Task instructions
Please could you give again the lines from the one holding "1/10 BUST Resin Cyberpunk Model Kit Gorilla" through the final line of the data below, exactly, with no other lines?

(Difference listings)
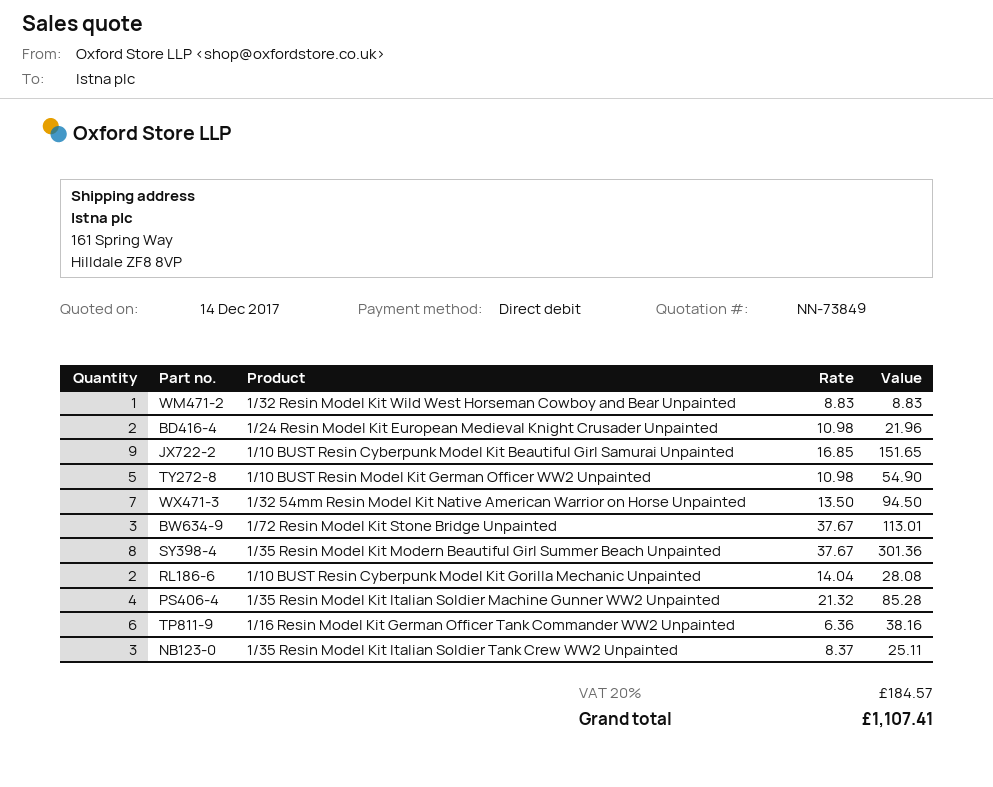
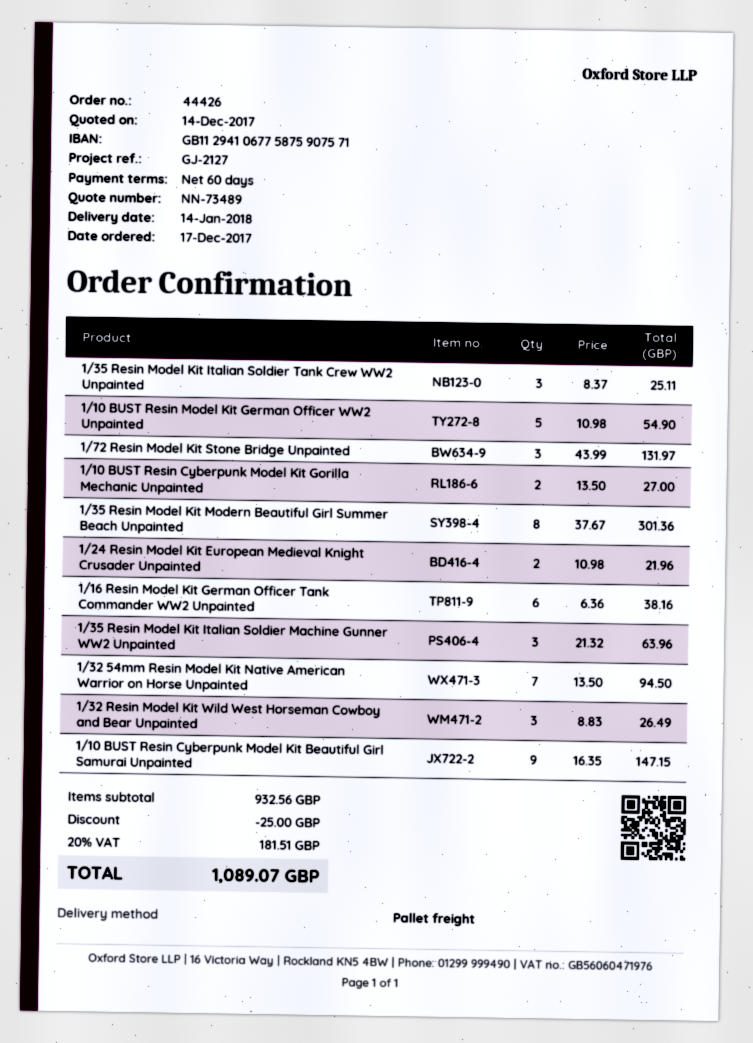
quote number: NN-73849 -> NN-73489
1/32 Resin Model Kit Wild West Horseman Cowboy and Bear Unpainted: 1 x 8.83 = 8.83 -> 3 x 8.83 = 26.49
1/10 BUST Resin Cyberpunk Model Kit Beautiful Girl Samurai Unpainted: 9 x 16.85 = 151.65 -> 9 x 16.35 = 147.15
1/72 Resin Model Kit Stone Bridge Unpainted: 3 x 37.67 = 113.01 -> 3 x 43.99 = 131.97
1/10 BUST Resin Cyberpunk Model Kit Gorilla Mechanic Unpainted: 2 x 14.04 = 28.08 -> 2 x 13.50 = 27.00
1/35 Resin Model Kit Italian Soldier Machine Gunner WW2 Unpainted: 4 x 21.32 = 85.28 -> 3 x 21.32 = 63.96
discount: none -> 25.00
tax: 20% = 184.57 -> 20% = 181.51
total: 1107.41 -> 1089.07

Task output
1/10 BUST Resin Cyberpunk Model Kit Gorilla Mechanic Unpainted: 2 x 14.04 = 28.08 -> 2 x 13.50 = 27.00
1/35 Resin Model Kit Italian Soldier Machine Gunner WW2 Unpainted: 4 x 21.32 = 85.28 -> 3 x 21.32 = 63.96
discount: none -> 25.00
tax: 20% = 184.57 -> 20% = 181.51
total: 1107.41 -> 1089.07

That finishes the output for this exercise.